Complicating their decision
I've always thought it's helpful, when I'm selling someone, to simplify their decision with clear alternatives. Why do you recommend complicating their decision?
Simplifying a decision comes across as an ultimatum: "make the right decision or else", "my way or the highway", or "this is a stick-up". When the decision gets simplified into what they should buy, people feel pushed to concede, cave in and forego their self-reliance. When the decision gets complicated into how they could choose which option to buy, people feel trusted, respected and validated.
Don't people get confused by more criteria to factor into their decision?
People manufacture confusion if they do not want to make a good decision. They favor over-simplifying their decision if they are wanting to conform to others expectations, impress others with their loyalty or avoid conflicts of interest. People value varied inputs to make better decisions when they are self reliant, functioning in leadership roles and instigating changes.
Why don't people feel pushed by giving them more criteria, distinctions and consequences to factor into their decision?
Complications give them the space to make up their own minds in ways that fit their experiences, hunches and feelings.
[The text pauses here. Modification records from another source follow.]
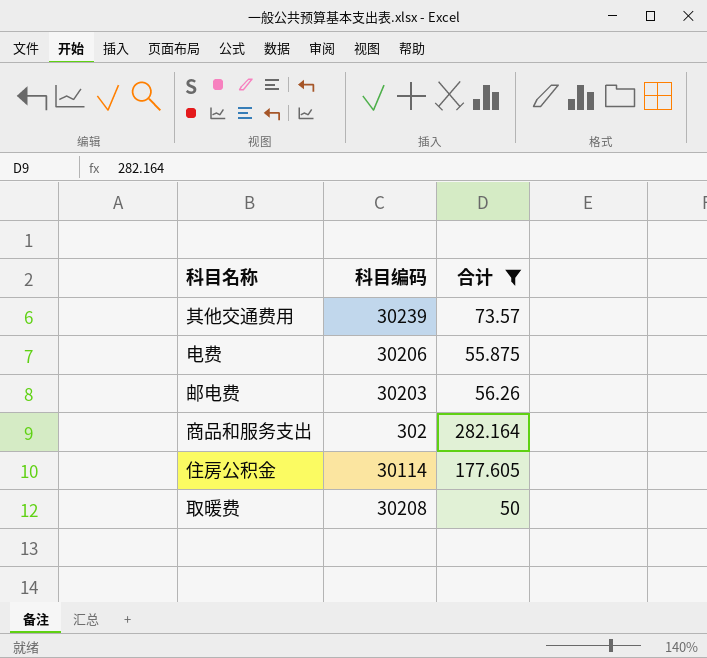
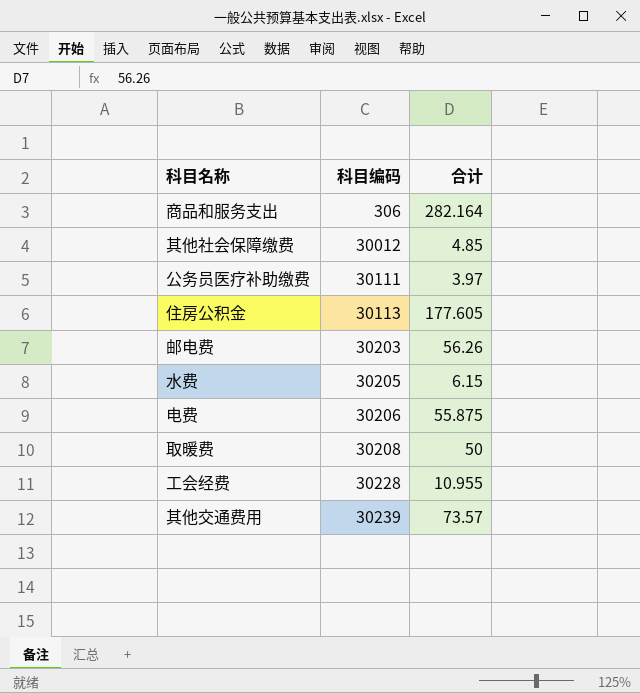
filter: 合计 >= 50 -> none
row order: none -> 科目编码 ascending
商品和服务支出 | 科目编码: 302 -> 306
住房公积金 | 科目编码: 30114 -> 30113

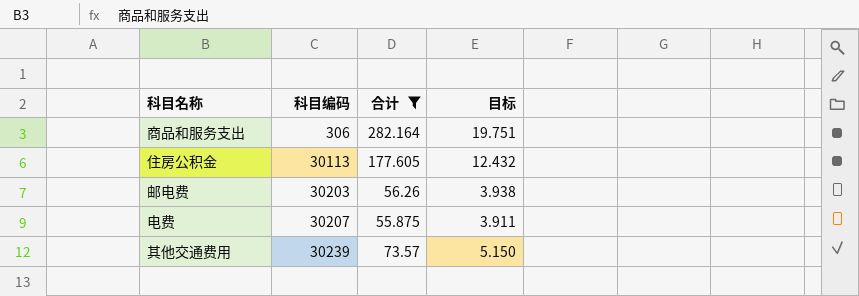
filter: none -> 合计 >= 55.875
column 目标 | formula: none -> [合计] * 0.07
电费 | 科目编码: 30206 -> 30207

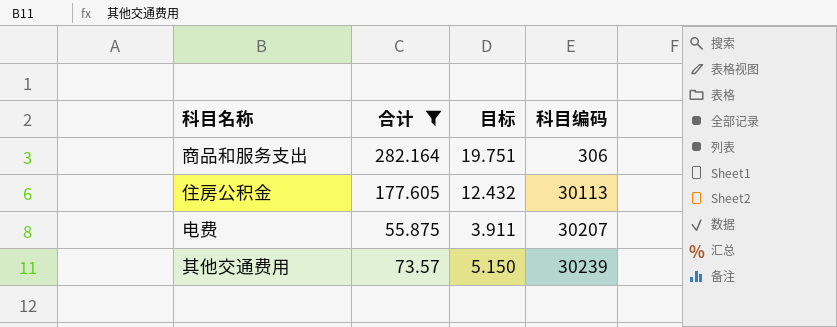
column 科目编码 | position: 2 -> 4
row 邮电费: 30203 | 56.26 | 3.938 -> none

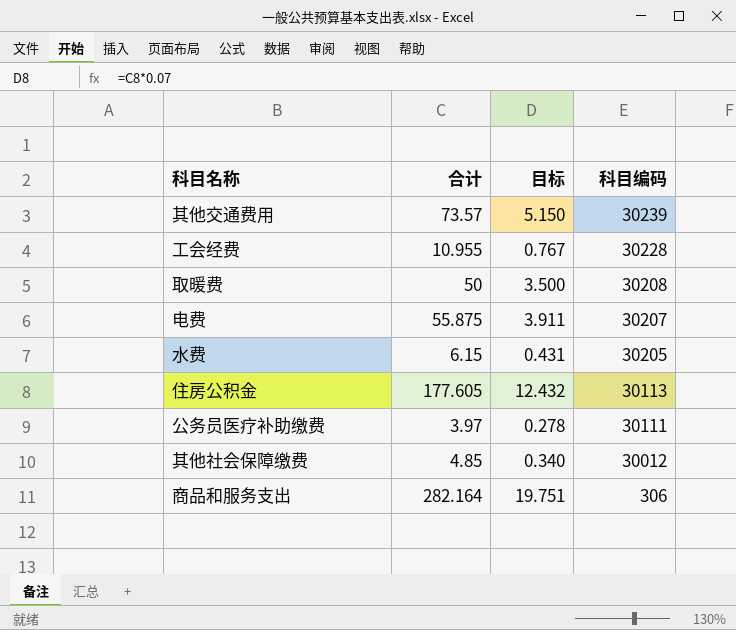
filter: 合计 >= 55.875 -> none
row order: 科目编码 ascending -> 科目编码 descending

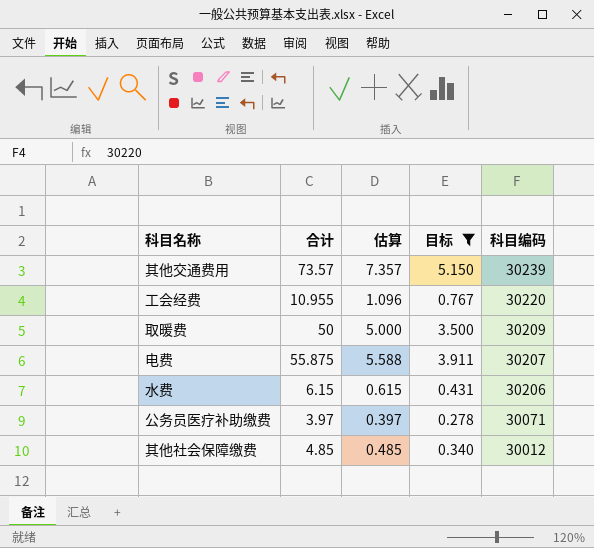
filter: none -> 目标 <= 5.150
column 估算 | formula: none -> [合计] * 0.1
工会经费 | 科目编码: 30228 -> 30220
取暖费 | 科目编码: 30208 -> 30209
水费 | 科目编码: 30205 -> 30206
公务员医疗补助缴费 | 科目编码: 30111 -> 30071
Added criteria take away the pressures to conform and replace them with permission to do what works in their estimation. Considering more consequences moves them onto ground where they stand on their own two feet and take responsibility for their conduct. By pulling for them this way, they gain self respect.
If I care more about how they make their decision than what they decide to buy, I've quit caring about making a sale. How can I let go of wanting to succeed?
Actually, you may want to consider letting go of sabotaging the sale. If you push, people will push back by making excuses, giving you the runaround and dodging your questions. If you pull for their interest in making a wise choice, people will feel respected, trusted and supported by you. When you're deciding to focus on the way they decide, there's a difference between confusing them with too much information and complicating their selection process with added criteria. If you're giving them more reasons to buy what you're selling, you're giving them a sales pitch they will pitch in the trash when you've gotten out of their face. If you're giving them more ways to be careful, to serve their best interests, and to consider the big picture, you're creating space for their better judgment to emerge. You succeed indirectly by pulling for them.